Z kolei JD Vance, kandydat Donalda Trumpa na wiceprezydenta, mówił, że Harris „powtarzała frazesy”.
Sztabowcy Donalda Trumpa przekonywali, że wygrał, jeszcze zanim debata prezydencka się skończyła
Szefowa kampanii Kamali Harris, Jen O’Malley Dillon, po debacie wezwała do kolejnej debaty między kandydatami. - W świetle jupiterów Amerykanie mogą przekonać się o wyborze, z którym mierzą się tej jesieni przy urnach: między pójściem naprzód z Kamalą Harris, lub cofaniem się z Trumpem. To właśnie zobaczyli dziś wieczorem i co powinni zobaczyć w czasie drugiej debaty, w październiku. Wiceprezydent Harris jest gotowa na drugą debatę. Czy Donald Trump jest? - pytała Jen O’Malley Dillon.
Czytaj więcej
W nocy z wtorku na środę czasu polskiego w prezydenckiej debacie organizowanej przez telewizję ABC News zmierzyli się ze sobą kandydatka partii Demokratycznej na prezydenta, wiceprezydent Kamala Harris i Donald Trump, kandydat Partii Republikańskiej na prezydenta. Kandydatów pytano między innymi o wojnę Rosji z Ukrainą, ale też o stan gospodarki i politykę migracyjną.

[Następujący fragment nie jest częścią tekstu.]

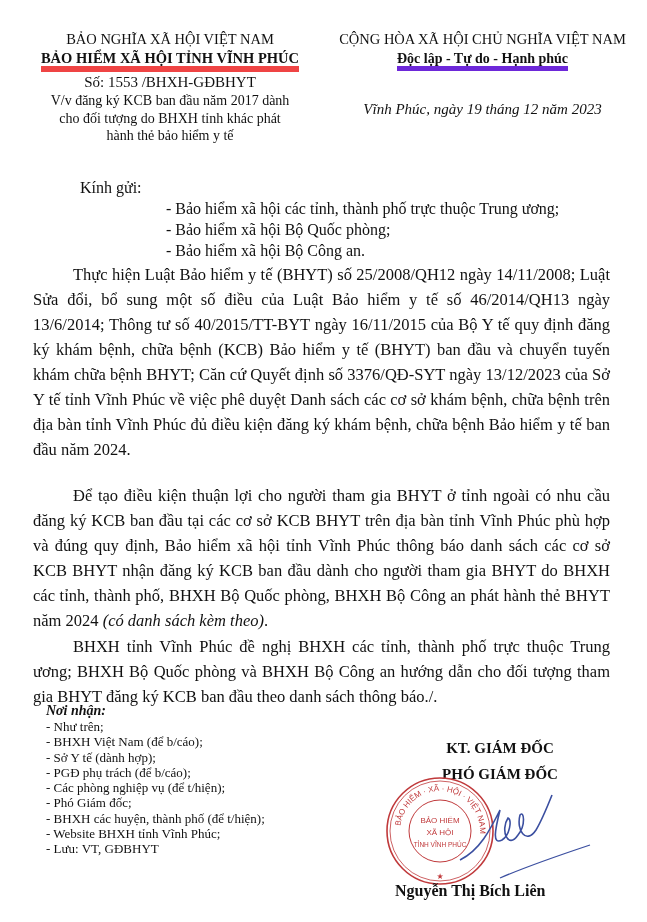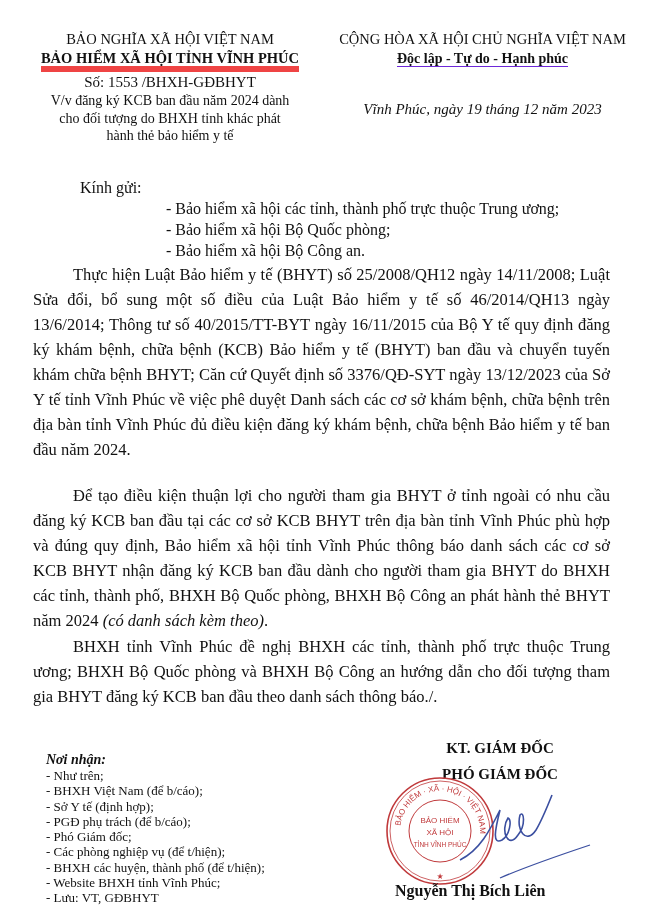"Độc lập - Tự do" .motto span { border-bottom: 1px solid #6d28d9 -> 5px solid #6d28d9 }
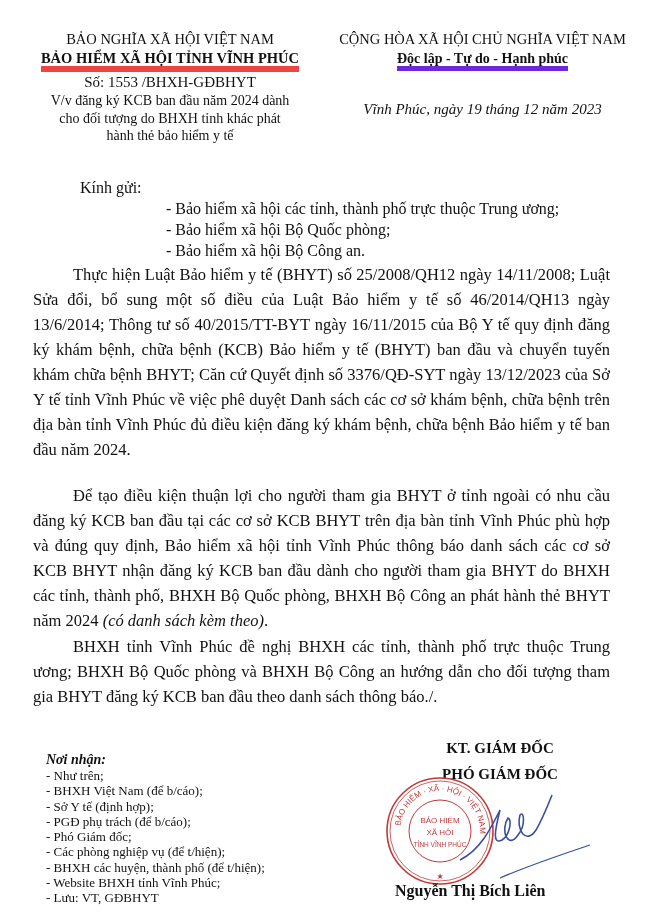"V/v đăng ký KCB ban" div { text: 2024 -> 2017 }
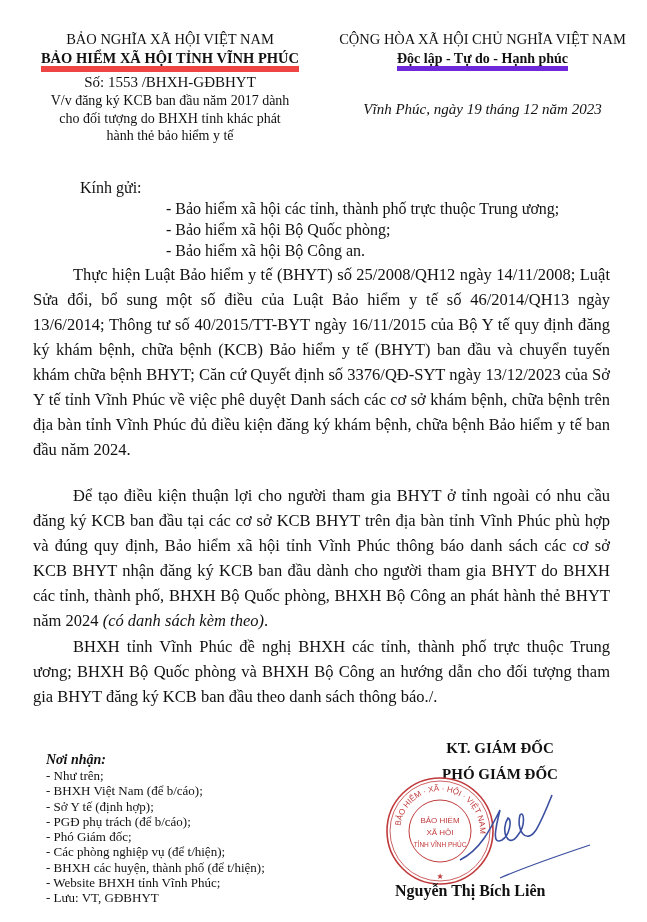"Nơi nhận:" .noi-nhan { top: 752px -> 703px }
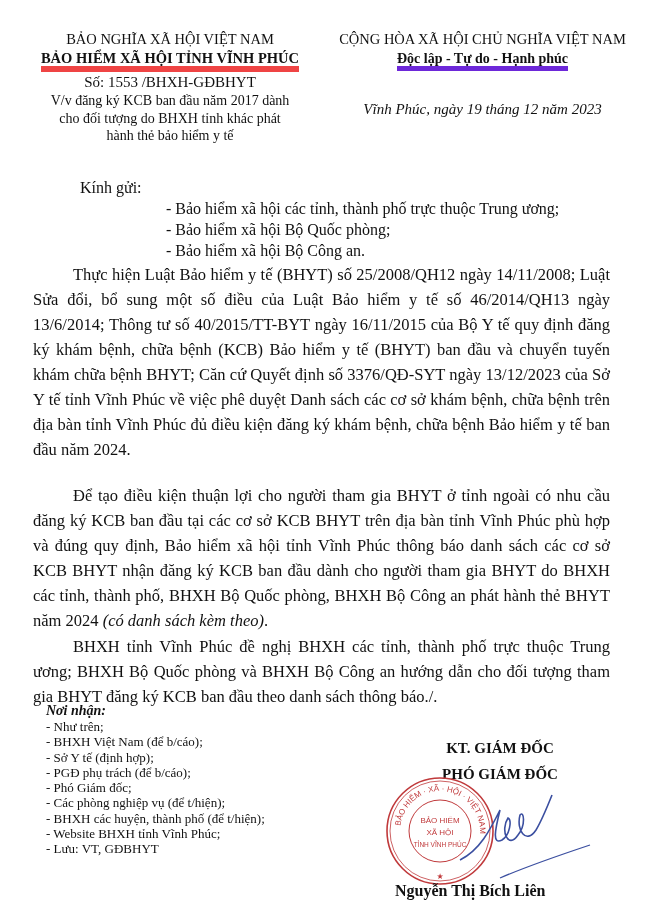"- Sở Y tế (định" div { text: định -> dành }
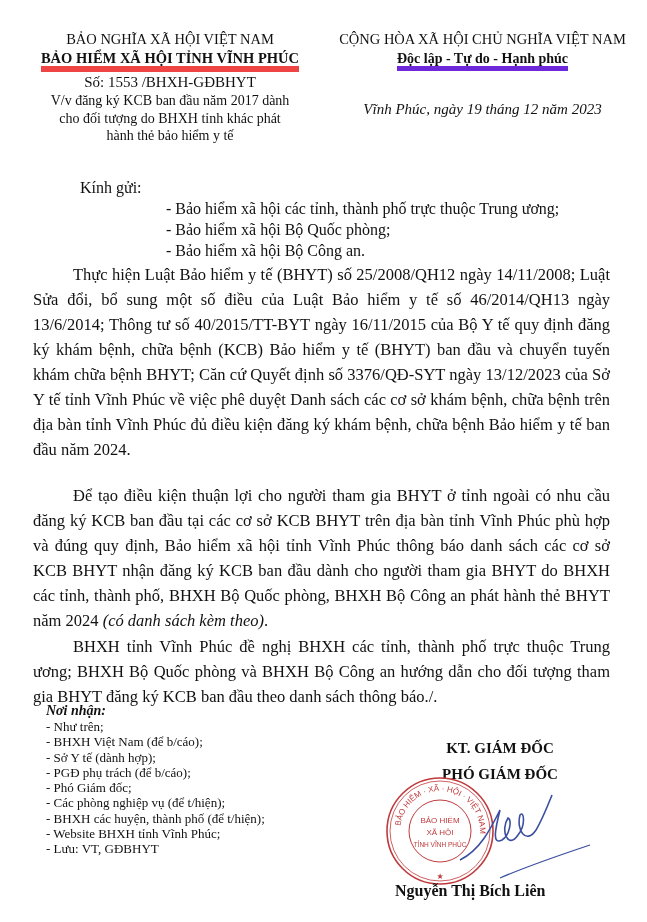"- Phó Giám đốc;" div { order: before "- Các phòng nghiệp vụ" -> after "- Các phòng nghiệp vụ" }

Z kolei sztab wyborczy Trumpa przekonywał, że kandydat Partii Republikańskiej wygrał debatę jeszcze zanim ona się skończyła. Czołowi doradcy Trumpa Chris LaCivita i Susie Wiles przekonywali, że występ Trumpa w debacie był "mistrzowski" i że przedstawił on "odważną wizję Ameryki".